What do you see as the largest opportunities on the horizon in hospice and pediatric palliative care delivery?
We are seeking expansion in our community, and we are looking more so at palliative care services. When we look at where we’re servicing across the broader home health, private duty and hospice space, a lot of people are falling in between that home health and hospice gap. There’s really no one helping them to manage in the middle.
We’re really looking at how to be a more comprehensive palliative care partner in the future. We’re working more with mobile physician groups in our community that can help us manage that.
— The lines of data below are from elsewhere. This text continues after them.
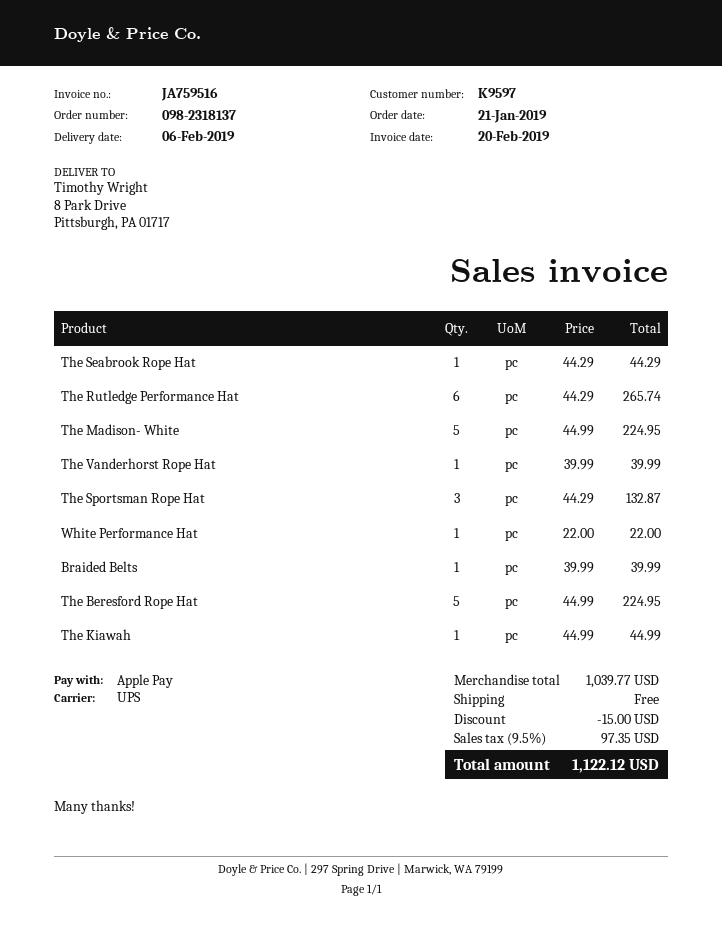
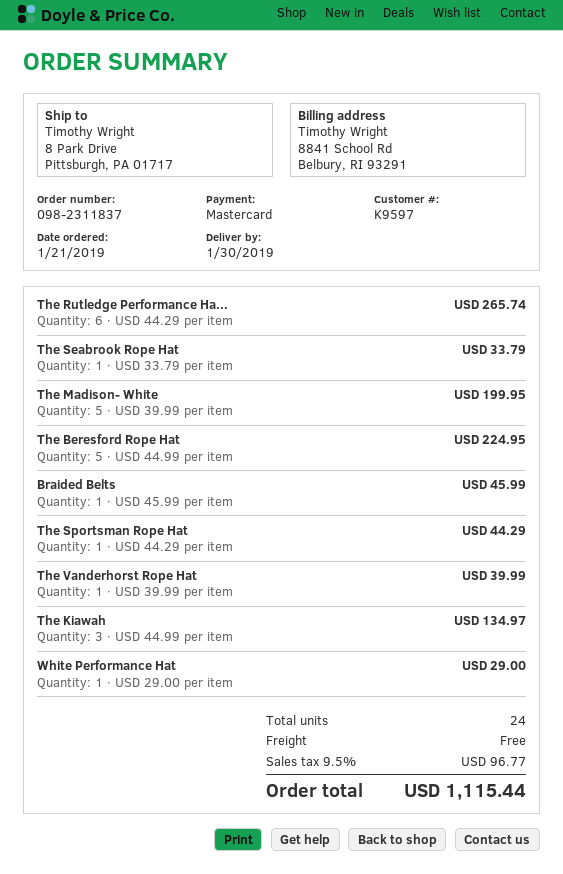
order number: 098-2318137 -> 098-2311837
delivery date: 2019-02-06 -> 2019-01-30
payment method: Apple Pay -> Mastercard
The Seabrook Rope Hat: 1 x 44.29 = 44.29 -> 1 x 33.79 = 33.79
The Madison- White: 5 x 44.99 = 224.95 -> 5 x 39.99 = 199.95
The Sportsman Rope Hat: 3 x 44.29 = 132.87 -> 1 x 44.29 = 44.29
White Performance Hat: 1 x 22.00 = 22.00 -> 1 x 29.00 = 29.00
Braided Belts: 1 x 39.99 = 39.99 -> 1 x 45.99 = 45.99
The Kiawah: 1 x 44.99 = 44.99 -> 3 x 44.99 = 134.97
discount: 15.00 -> none
tax: 9.5% = 97.35 -> 9.5% = 96.77
total: 1122.12 -> 1115.44

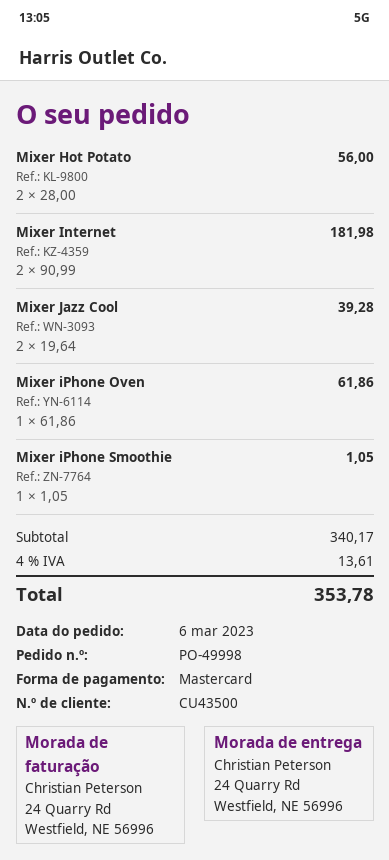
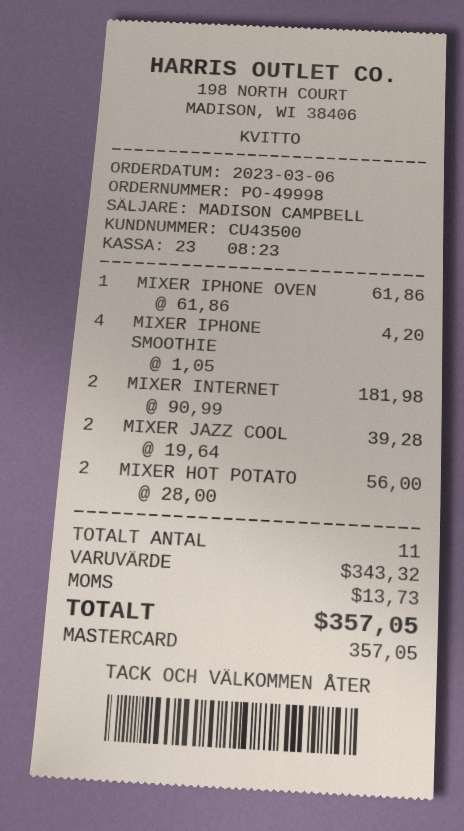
Mixer iPhone Smoothie: 1 x 1.05 = 1.05 -> 4 x 1.05 = 4.20
subtotal: 340.17 -> 343.32
tax: 13.61 -> 13.73
total: 353.78 -> 357.05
There are more mobile physicians or practitioner programs out there coming into [patients’] homes, sort of like dispatched home health for individuals who have heavy symptom burden and can’t leave their home.
Even before the pandemic, there was a physician shortage. Now, it’s much harder to make an appointment. [It’s] having a good partner in our community, where we know someone’s going to come to their home and help manage them and has a palliative care program. We can give social work services, as well help prepare, direct care and advance in the resources needed as their disease continues to decline.
What is key for a c-suite leader to bear in mind when it comes to operationally thriving in today’s hospice landscape?
From a c-suite level, you can’t lose sight of the mission division of your organization, because as you’re at the top, you’re not at the granular level. But the granular level is where we’re providing care, and it’s to make sure that we’re always reducing the burden for our staff in those areas to provide that great care. It’s doing a temperature check. We have dashboards every day that tell us about our [key performance indicators (KPIs)], and that keeps us in alignment with staff.
What it comes back down to is human touch for me. I have to always keep in mind, because it can very quickly go from running the operations with a strategy in place. It all encompasses a patient, a human that needs us today. We can provide this great hospice benefit to that family, helping them prepare for a person’s death. What does it mean for them, for their legacy to provide that care?
It’s also an open door policy. Know your staff, build relationships with them. That’s all staff, they all need feedback. We’re always seeking that feedback too. We want to hear from our staff members. When you hear from your staff members, then you have a well-established leadership executive panel. This cuts down on the chaotic, poor communication, the email burdens and gives more face time to one another. Engagement is 80% listening and sometimes 20% talking as a general rule of thumb. We put them in a position so they’re on the right seat, the right bus and can thrive in their specialty area.
Leadership comes back to what is expected. It’s accountability, dependability and trust as a team. We have the speed of trust to help us resolve issues quickly and overcome our breakdowns.